Si fa ma non si dice

Che la faccenda sia dannatamente complicata, lo testimonia un dato di fatto editoriale: tutti i testi sull’argomento presentano un titolo bipartito, in cui allo strillo iniziale si accosta un sottotitolo esplicativo. In realtà, i volumi variamente dedicati alla «buona morte» – ampiamente corredati di prefazioni, postfazioni, sondaggi, rimandi alla giurisprudenza straniera – disegnano una situazione drammaticamente schizofrenica. Da un lato l’abbondanza parolaia di teoresi filosofica, manicheismo dogmatico, possibilismo caritatevole; dall’altro, l’abbandono arbitrario a una pratica corrente che accosta negazioni eclatanti e complicità silenziose. Nel mezzo, un vuoto legislativo che in troppi pensano di aver diritto di colmare.
 
Convinto che stessi per raggiungere i limiti d’età, il direttore mi ha assegnato il tema dell’eutanasia. Invece vorrei finire come Guglielmo il Maresciallo, conte di Pembroke, di Longueville e mezz’Irlanda, con Riccardo Cuor di leone, pari e vassalli ad ammirare la serenità del mio contegno, moglie e figli a versarmi sul petto pianti sinceri e l’alto prelato spazientito a chiedersi quanto manca all’estrema unzione. La questione è seria, lo so, ma finché sono in grado di prenderla in considerazione con distacco, non ancora drammatica. Lo è stata per molti invece, ultimo Piergiorgio Welby, spesso citato nei libri sull’eutanasia, usciti nel primo semestre del 2007.
Ne ho cinque, di cui due ristampe, dev’essere un record. D’altronde, «i due terzi dei decessi sono preceduti da una degenza» scrivono Johan Bielsen, Joachim Cohen e Lue Deliens in Fin de vie en Europe. Le point sur les pratiques médicales («Population et Sociétés», gennaio 2007) «in istituzioni in cui l’offerta terapeutica e palliativa è aumentata e, rispetto all’allungamento della vita, un numero crescente di pazienti vuole privilegiare la qualità della morte». Secondo l’ultima ricerca europea che risale al 2002, gli atti medici che abbreviano la vita dei pazienti terminali sono la somministrazione di antidolorifici (19% dei decessi in Italia, 26% in Danimarca); trattamenti interrotti o non tentati (4% in Italia, 14% in Svezia, Danimarca e Belgio, 20% nei Paesi Bassi, 28% in Svizzera); iniezione di sostanza letale (0,1% in Italia, 1,8% in Belgio e 3,4% nei Paesi Bassi). La sospensione delle cure è più spesso discussa dai medici con il paziente e i suoi familiari nei Paesi Bassi (95% dei casi), in Belgio (85%) e in Svizzera (82%) che in Italia (68%). In Svizzera, dal 1941, associazioni di volontari sono presenti negli ospedali per «accompagnare la buona morte».

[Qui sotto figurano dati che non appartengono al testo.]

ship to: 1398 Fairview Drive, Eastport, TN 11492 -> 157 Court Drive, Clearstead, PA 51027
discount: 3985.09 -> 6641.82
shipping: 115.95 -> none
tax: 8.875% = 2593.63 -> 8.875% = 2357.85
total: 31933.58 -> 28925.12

Nei Paesi Bassi dove – come in Belgio – l’eutanasia è legale dal 2002, il 77,8% dei 6.860 medici che avevano registrato decessi nel 2005 hanno risposto a un questionario, anonimo, e i risultati sono stati pubblicati dal «New England Journal of Medicine». L’eutanasia per sedazione era aumentata dal 5,6 al 7,1 % dei decessi rispetto al 2001, quella con sostanza letale somministrata dal medico era diminuita (dal 2,6 all’1,7%), così come i «suicidi assistiti» in cui il paziente si autosomministra la sostanza prescritta dal medico (da 0,2 a 0,1%). E il numero delle eutanasie eseguite e documentate era passato dal 54 all’80%. Adesso che si fa e si dice, i comitati etici olandesi si preoccupano perché resta il privilegio di pazienti bianchi, educati e benestanti.

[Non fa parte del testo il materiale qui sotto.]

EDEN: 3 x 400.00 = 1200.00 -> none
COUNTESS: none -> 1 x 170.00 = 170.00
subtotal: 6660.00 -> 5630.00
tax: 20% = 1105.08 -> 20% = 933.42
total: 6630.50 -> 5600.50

I privilegiati sono gli stessi in Liberi di morire. Le ragioni dell’eutanasia (Elèuthera, 2007). Derek Humphry, il giornalista che ha fondato l’Associazione della cicuta e già autore del manuale Eutanasia: uscita di sicurezza (1993), è sbrigativo nelle sue asserzioni, come spesso i razionalisti puri e duri. Scoraggia dal «suicidio depressivo» perché la depressione si può curare, incoraggia a prepararsi al «suicidio razionale» per porre termine alla sofferenza. Racconta come il fatto di aver a disposizione l’occorrente conforti un paziente esausto che rimanda a più tardi la morte scelta, per godersi ancora un po’ di vita scelta anch’essa e non più subita. Humphry, che ha aiutato a suicidarsi la prima moglie e il patrigno, sembra però ossessionato da Jack Kervokian, il patologo detto «Dottor Morte» che rivendicava il diritto al suicidio assistito con una campagna mediatica più da one man show che da movimento di base. Humphry lascia trapelare che a suo avviso Kervokian s’è meritato il carcere, ha diviso i volontari che hanno perso tempo in risse interne invece di portare avanti «la tattica vincente dei piccoli passi». Vincente solo in Oregon, per ora.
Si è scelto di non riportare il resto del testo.